Please copy, exactly and with no pictures, only the lines from the one containing "color: #ef4444 ->" through the last line of the records.

..........

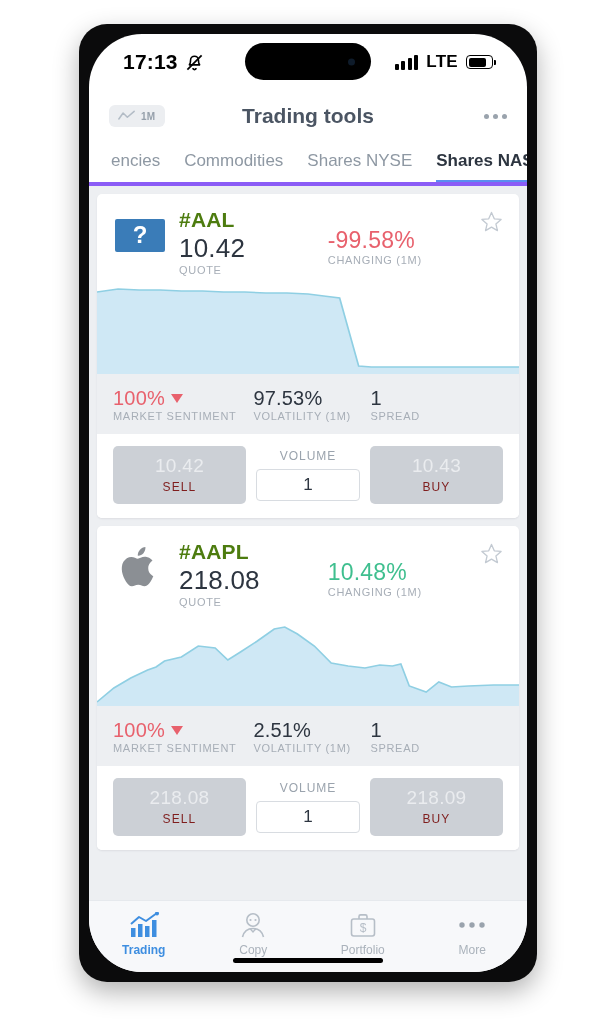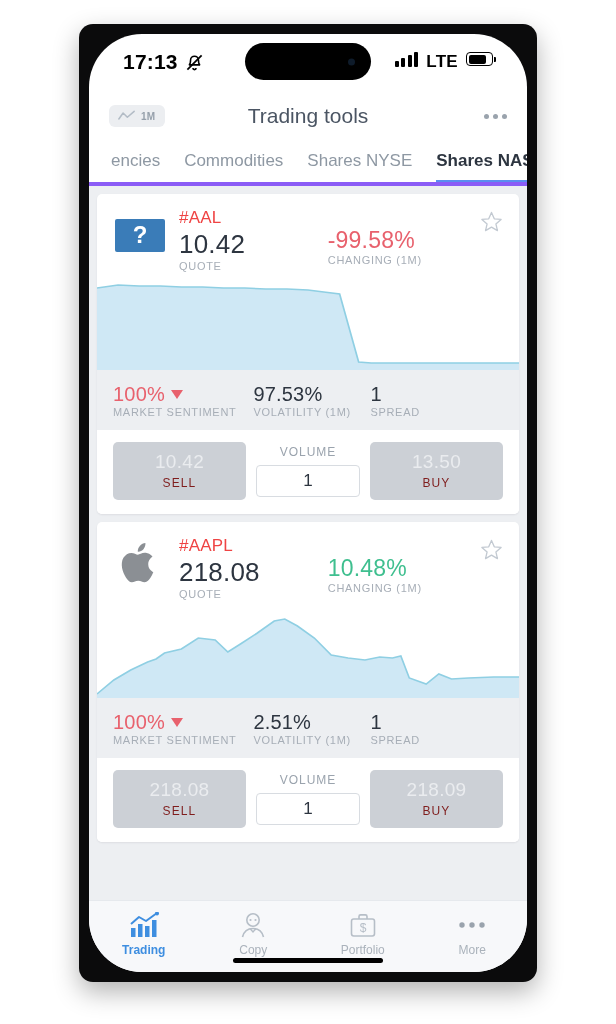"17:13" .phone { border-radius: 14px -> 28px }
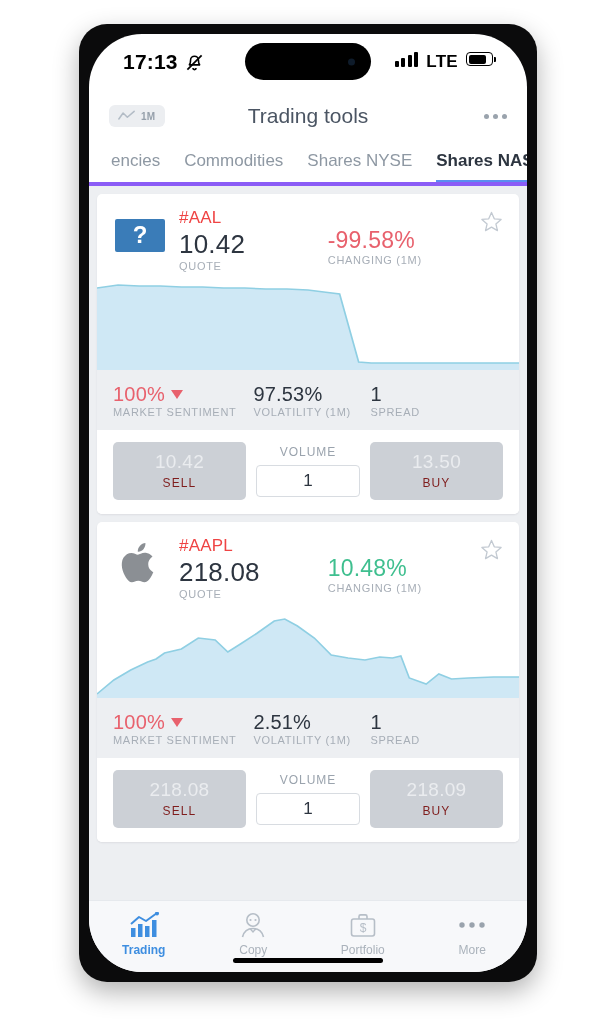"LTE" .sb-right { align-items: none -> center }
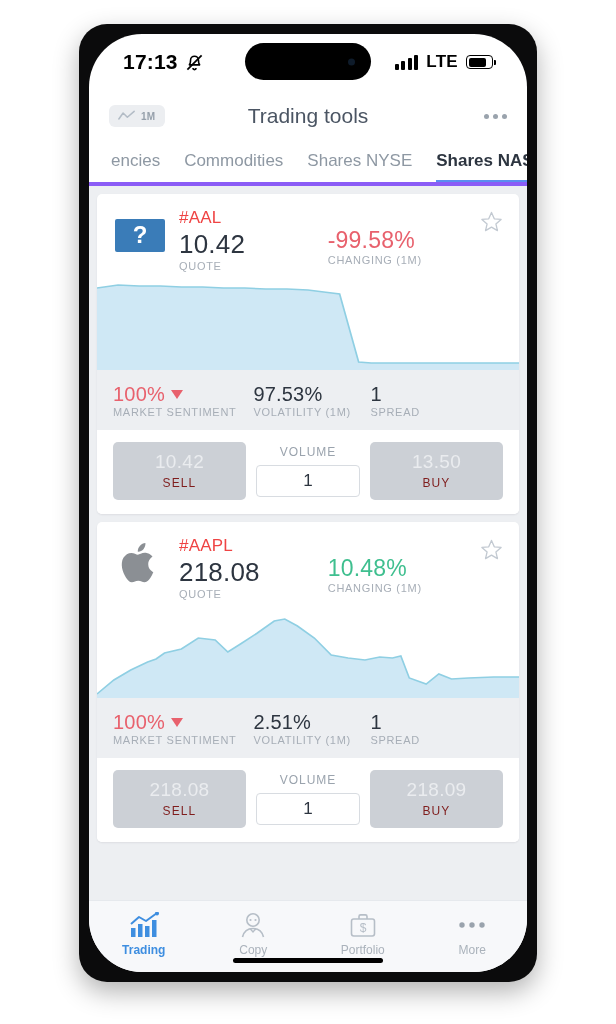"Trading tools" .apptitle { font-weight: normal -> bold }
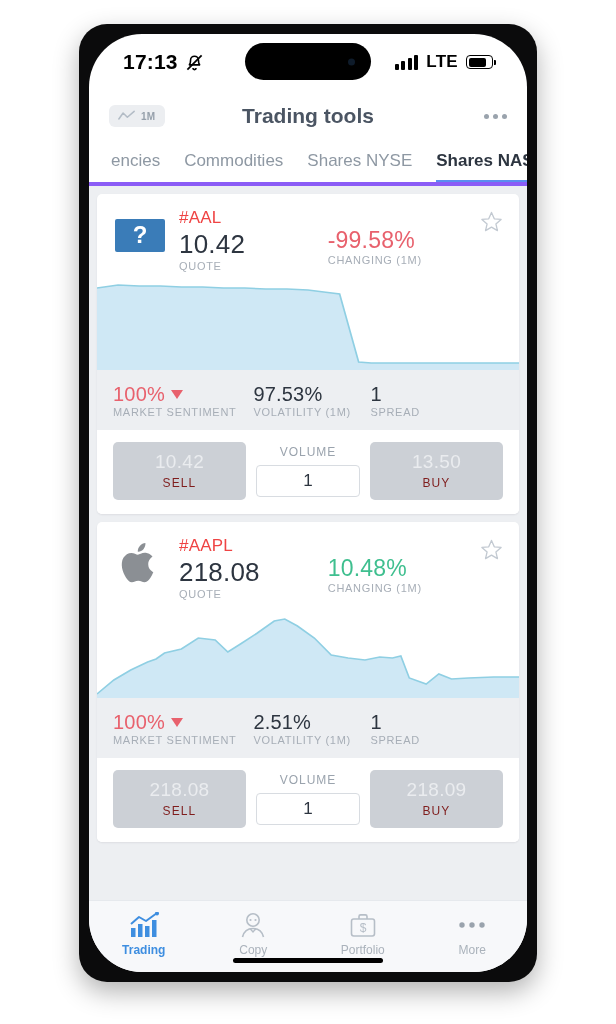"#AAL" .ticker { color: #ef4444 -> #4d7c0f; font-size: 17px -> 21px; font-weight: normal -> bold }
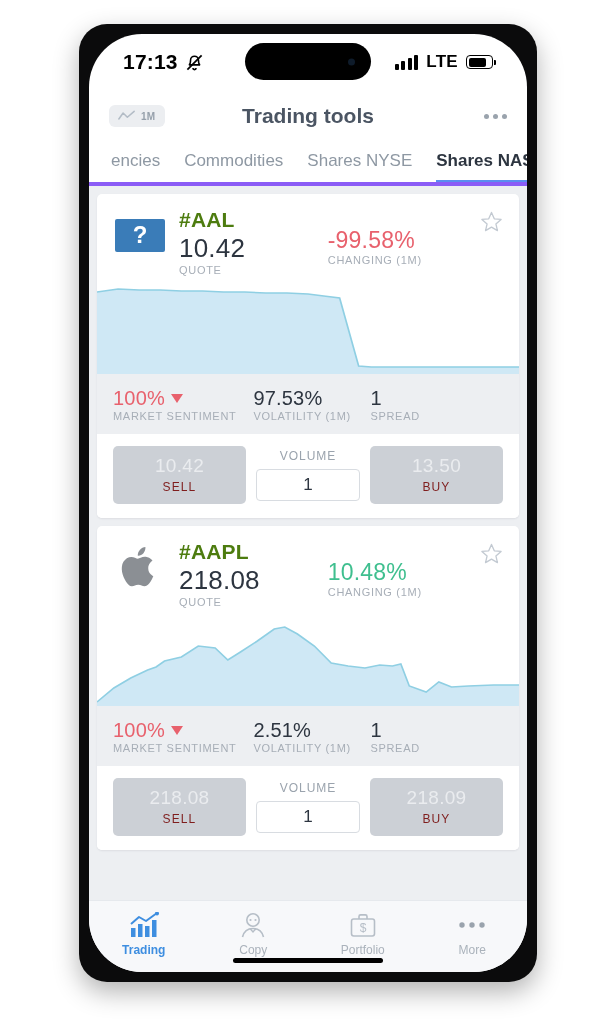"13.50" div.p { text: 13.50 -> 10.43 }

..........

--- Task output ---
"#AAL" .ticker { color: #ef4444 -> #4d7c0f; font-size: 17px -> 21px; font-weight: normal -> bold }
"13.50" div.p { text: 13.50 -> 10.43 }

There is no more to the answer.